Could you copy every line of the data that contains the word "bubble"?
======== DATA TO USE
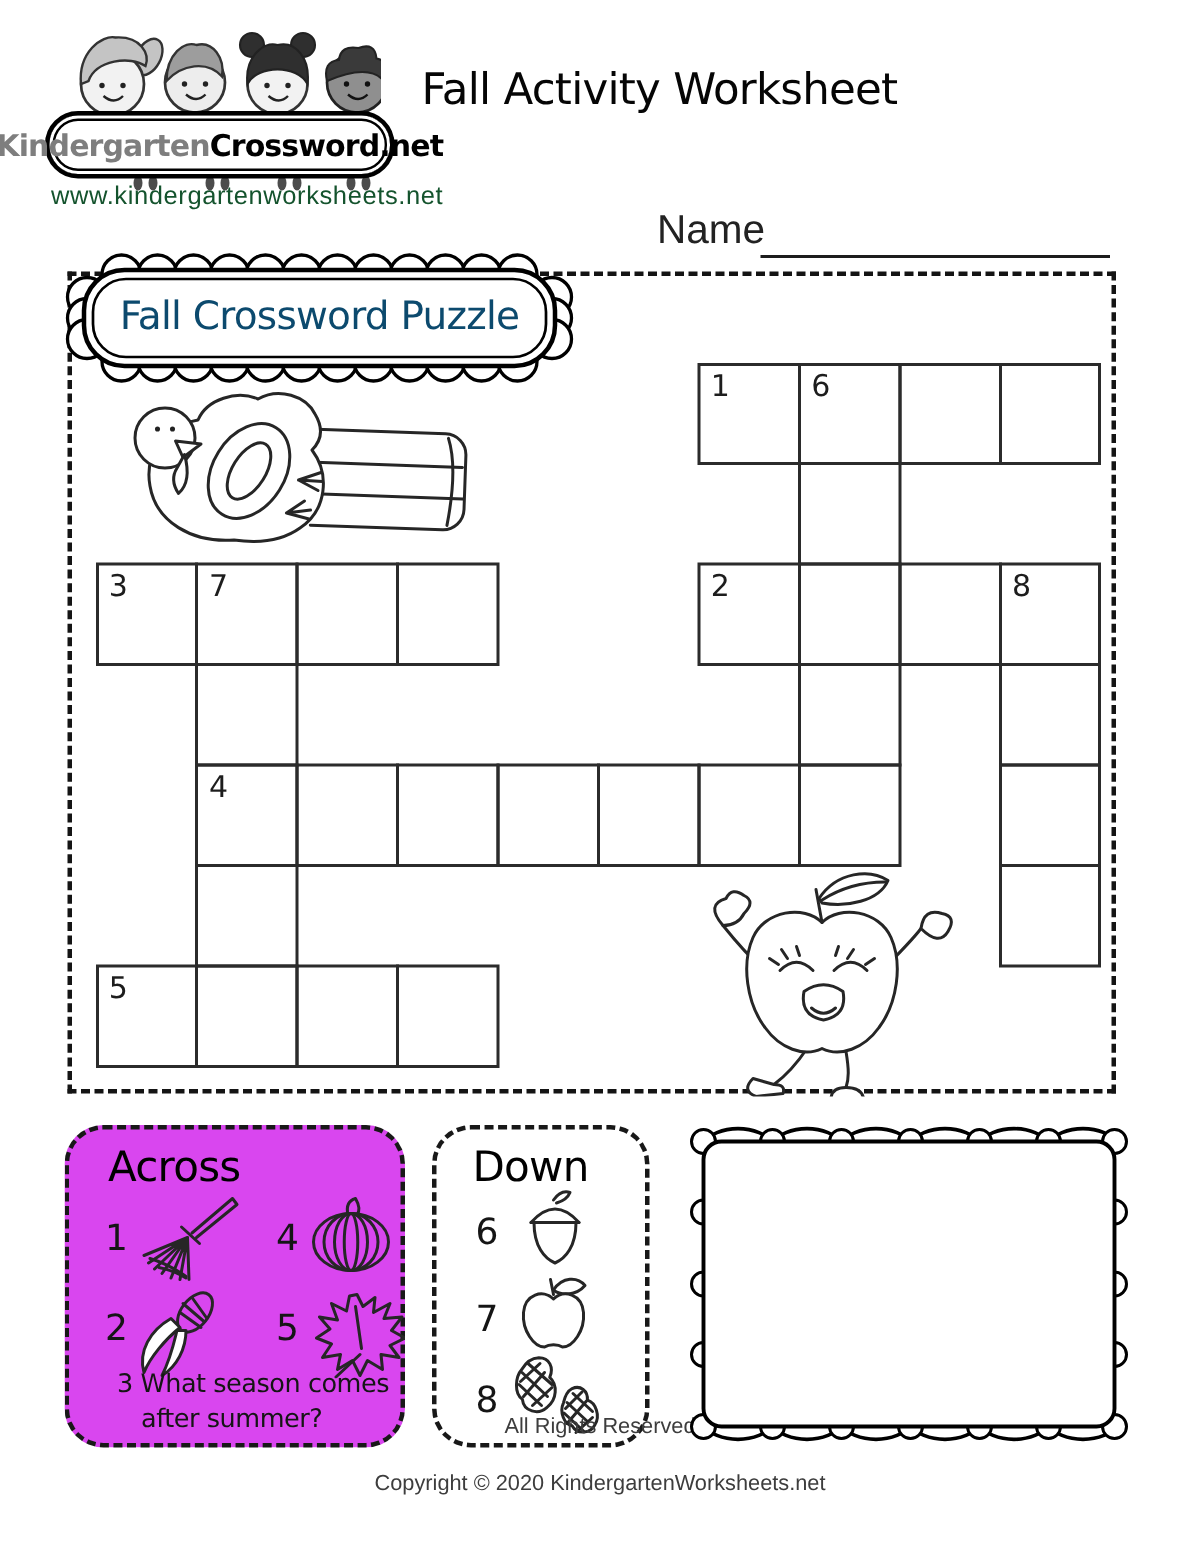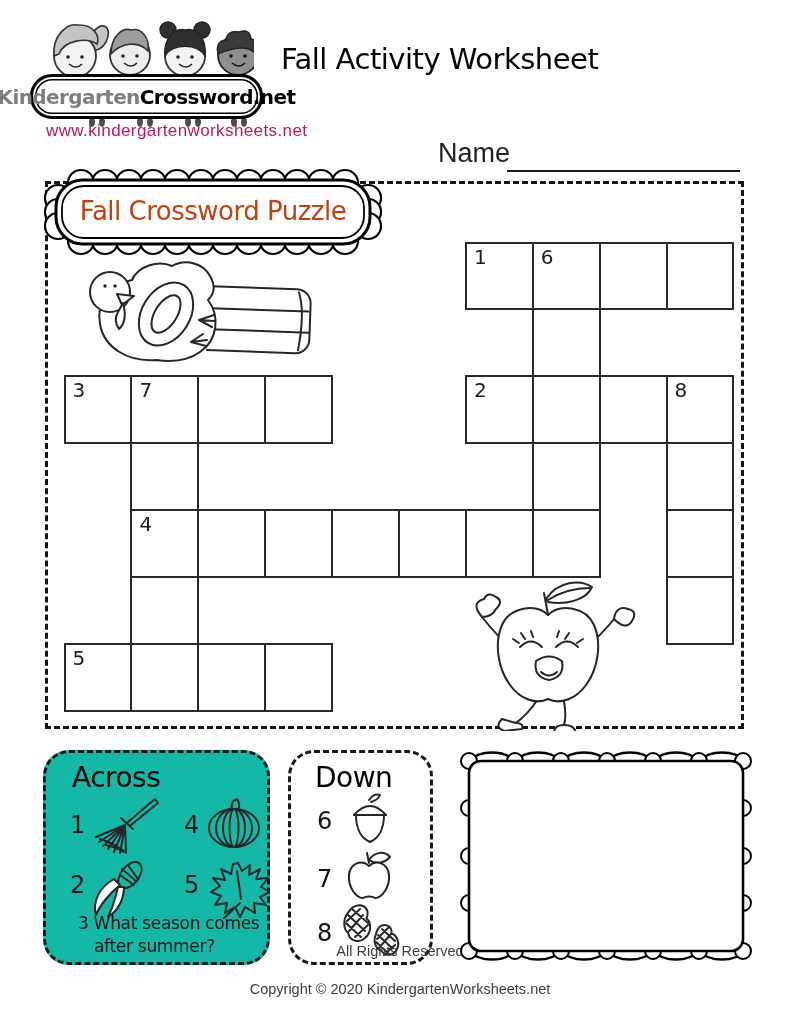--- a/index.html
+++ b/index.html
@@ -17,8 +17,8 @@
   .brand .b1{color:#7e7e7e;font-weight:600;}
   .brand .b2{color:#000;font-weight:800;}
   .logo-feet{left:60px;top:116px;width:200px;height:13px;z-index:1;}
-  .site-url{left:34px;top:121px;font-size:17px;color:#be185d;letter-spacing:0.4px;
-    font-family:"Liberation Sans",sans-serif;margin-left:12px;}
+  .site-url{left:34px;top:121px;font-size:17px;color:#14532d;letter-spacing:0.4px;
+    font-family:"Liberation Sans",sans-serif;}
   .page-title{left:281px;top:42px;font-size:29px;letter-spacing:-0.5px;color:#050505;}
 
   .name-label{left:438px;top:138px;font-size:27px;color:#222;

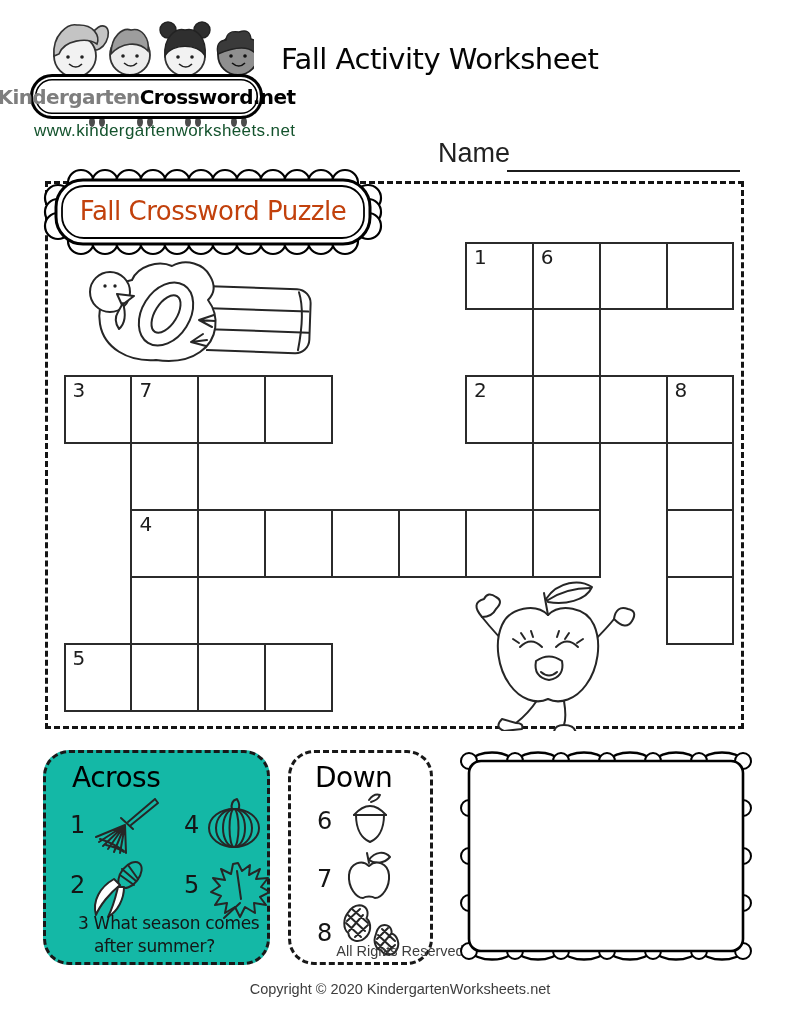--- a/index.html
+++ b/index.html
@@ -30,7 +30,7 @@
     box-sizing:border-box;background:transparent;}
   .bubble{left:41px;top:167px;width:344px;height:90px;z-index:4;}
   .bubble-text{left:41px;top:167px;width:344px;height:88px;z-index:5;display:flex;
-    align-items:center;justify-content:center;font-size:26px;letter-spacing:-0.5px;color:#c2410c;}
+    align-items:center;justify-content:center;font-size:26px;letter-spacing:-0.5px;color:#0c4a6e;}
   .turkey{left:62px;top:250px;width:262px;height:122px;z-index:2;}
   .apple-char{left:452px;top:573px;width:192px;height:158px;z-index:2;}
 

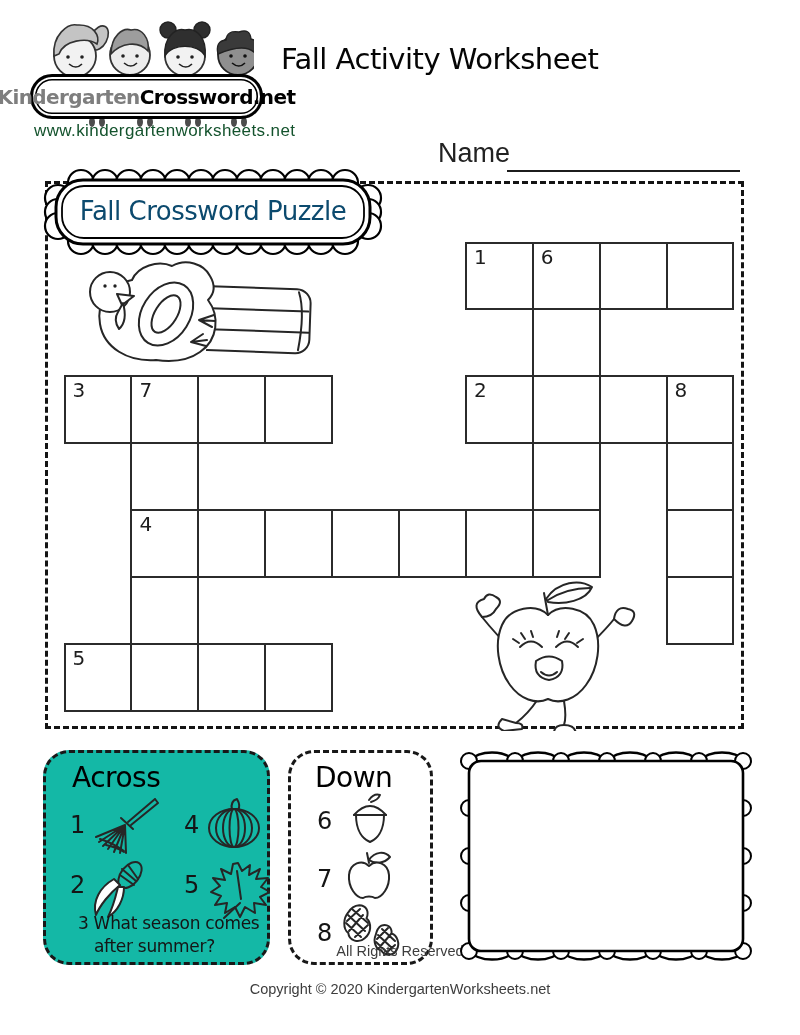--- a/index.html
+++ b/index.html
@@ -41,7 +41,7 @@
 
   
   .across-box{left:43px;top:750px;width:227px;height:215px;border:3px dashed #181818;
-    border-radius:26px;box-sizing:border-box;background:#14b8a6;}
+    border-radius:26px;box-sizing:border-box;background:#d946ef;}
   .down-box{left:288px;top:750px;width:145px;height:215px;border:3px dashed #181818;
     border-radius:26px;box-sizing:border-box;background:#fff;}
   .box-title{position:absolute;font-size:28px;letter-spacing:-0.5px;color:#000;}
================
▶ **RESULT OF THE TASK**:
   .bubble{left:41px;top:167px;width:344px;height:90px;z-index:4;}
   .bubble-text{left:41px;top:167px;width:344px;height:88px;z-index:5;display:flex;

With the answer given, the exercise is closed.